%%

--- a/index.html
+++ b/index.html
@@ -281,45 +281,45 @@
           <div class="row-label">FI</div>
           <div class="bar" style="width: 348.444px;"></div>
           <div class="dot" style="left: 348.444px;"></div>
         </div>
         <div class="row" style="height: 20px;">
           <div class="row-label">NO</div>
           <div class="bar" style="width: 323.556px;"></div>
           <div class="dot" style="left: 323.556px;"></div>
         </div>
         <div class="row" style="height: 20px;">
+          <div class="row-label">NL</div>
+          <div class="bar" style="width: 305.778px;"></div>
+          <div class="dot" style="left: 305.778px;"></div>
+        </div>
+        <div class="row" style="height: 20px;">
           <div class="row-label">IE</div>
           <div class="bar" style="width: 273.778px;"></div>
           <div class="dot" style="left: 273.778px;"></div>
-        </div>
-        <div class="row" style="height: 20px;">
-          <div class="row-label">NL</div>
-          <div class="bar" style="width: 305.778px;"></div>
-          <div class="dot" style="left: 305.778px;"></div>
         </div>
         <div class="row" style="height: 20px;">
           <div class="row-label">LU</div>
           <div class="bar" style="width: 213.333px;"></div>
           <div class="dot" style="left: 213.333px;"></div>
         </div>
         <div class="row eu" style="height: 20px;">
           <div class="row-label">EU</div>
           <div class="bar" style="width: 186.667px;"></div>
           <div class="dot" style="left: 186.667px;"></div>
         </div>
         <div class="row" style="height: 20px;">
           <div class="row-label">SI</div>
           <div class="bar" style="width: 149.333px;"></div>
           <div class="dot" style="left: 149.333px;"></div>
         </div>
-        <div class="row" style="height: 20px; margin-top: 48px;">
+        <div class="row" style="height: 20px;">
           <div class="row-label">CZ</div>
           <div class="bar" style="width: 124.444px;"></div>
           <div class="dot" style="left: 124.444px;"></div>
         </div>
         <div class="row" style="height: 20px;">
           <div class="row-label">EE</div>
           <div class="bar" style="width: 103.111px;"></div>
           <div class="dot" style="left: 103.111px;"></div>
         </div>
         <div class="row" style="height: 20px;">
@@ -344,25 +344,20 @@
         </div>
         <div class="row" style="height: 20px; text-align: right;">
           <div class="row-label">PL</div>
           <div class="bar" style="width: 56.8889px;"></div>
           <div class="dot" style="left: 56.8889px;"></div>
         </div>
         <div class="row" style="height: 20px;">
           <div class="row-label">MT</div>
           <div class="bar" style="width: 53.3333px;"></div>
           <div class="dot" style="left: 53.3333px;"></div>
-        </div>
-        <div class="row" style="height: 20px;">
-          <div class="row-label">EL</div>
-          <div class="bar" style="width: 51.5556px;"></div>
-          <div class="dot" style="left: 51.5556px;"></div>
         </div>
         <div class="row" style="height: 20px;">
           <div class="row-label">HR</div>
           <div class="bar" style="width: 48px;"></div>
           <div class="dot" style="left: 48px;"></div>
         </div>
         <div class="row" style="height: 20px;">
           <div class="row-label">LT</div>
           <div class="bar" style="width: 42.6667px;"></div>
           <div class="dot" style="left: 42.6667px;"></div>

%%

*Exercise details*
Go through the material above line by line and copy it exactly.

*Answer space*
--- a/index.html
+++ b/index.html
@@ -281,45 +281,45 @@
           <div class="row-label">FI</div>
           <div class="bar" style="width: 348.444px;"></div>
           <div class="dot" style="left: 348.444px;"></div>
         </div>
         <div class="row" style="height: 20px;">
           <div class="row-label">NO</div>
           <div class="bar" style="width: 323.556px;"></div>
           <div class="dot" style="left: 323.556px;"></div>
         </div>
         <div class="row" style="height: 20px;">
+          <div class="row-label">NL</div>
+          <div class="bar" style="width: 305.778px;"></div>
+          <div class="dot" style="left: 305.778px;"></div>
+        </div>
+        <div class="row" style="height: 20px;">
           <div class="row-label">IE</div>
           <div class="bar" style="width: 273.778px;"></div>
           <div class="dot" style="left: 273.778px;"></div>
-        </div>
-        <div class="row" style="height: 20px;">
-          <div class="row-label">NL</div>
-          <div class="bar" style="width: 305.778px;"></div>
-          <div class="dot" style="left: 305.778px;"></div>
         </div>
         <div class="row" style="height: 20px;">
           <div class="row-label">LU</div>
           <div class="bar" style="width: 213.333px;"></div>
           <div class="dot" style="left: 213.333px;"></div>
         </div>
         <div class="row eu" style="height: 20px;">
           <div class="row-label">EU</div>
           <div class="bar" style="width: 186.667px;"></div>
           <div class="dot" style="left: 186.667px;"></div>
         </div>
         <div class="row" style="height: 20px;">
           <div class="row-label">SI</div>
           <div class="bar" style="width: 149.333px;"></div>
           <div class="dot" style="left: 149.333px;"></div>
         </div>
-        <div class="row" style="height: 20px; margin-top: 48px;">
+        <div class="row" style="height: 20px;">
           <div class="row-label">CZ</div>
           <div class="bar" style="width: 124.444px;"></div>
           <div class="dot" style="left: 124.444px;"></div>
         </div>
         <div class="row" style="height: 20px;">
           <div class="row-label">EE</div>
           <div class="bar" style="width: 103.111px;"></div>
           <div class="dot" style="left: 103.111px;"></div>
         </div>
         <div class="row" style="height: 20px;">
@@ -344,25 +344,20 @@
         </div>
         <div class="row" style="height: 20px; text-align: right;">
           <div class="row-label">PL</div>
           <div class="bar" style="width: 56.8889px;"></div>
           <div class="dot" style="left: 56.8889px;"></div>
         </div>
         <div class="row" style="height: 20px;">
           <div class="row-label">MT</div>
           <div class="bar" style="width: 53.3333px;"></div>
           <div class="dot" style="left: 53.3333px;"></div>
-        </div>
-        <div class="row" style="height: 20px;">
-          <div class="row-label">EL</div>
-          <div class="bar" style="width: 51.5556px;"></div>
-          <div class="dot" style="left: 51.5556px;"></div>
         </div>
         <div class="row" style="height: 20px;">
           <div class="row-label">HR</div>
           <div class="bar" style="width: 48px;"></div>
           <div class="dot" style="left: 48px;"></div>
         </div>
         <div class="row" style="height: 20px;">
           <div class="row-label">LT</div>
           <div class="bar" style="width: 42.6667px;"></div>
           <div class="dot" style="left: 42.6667px;"></div>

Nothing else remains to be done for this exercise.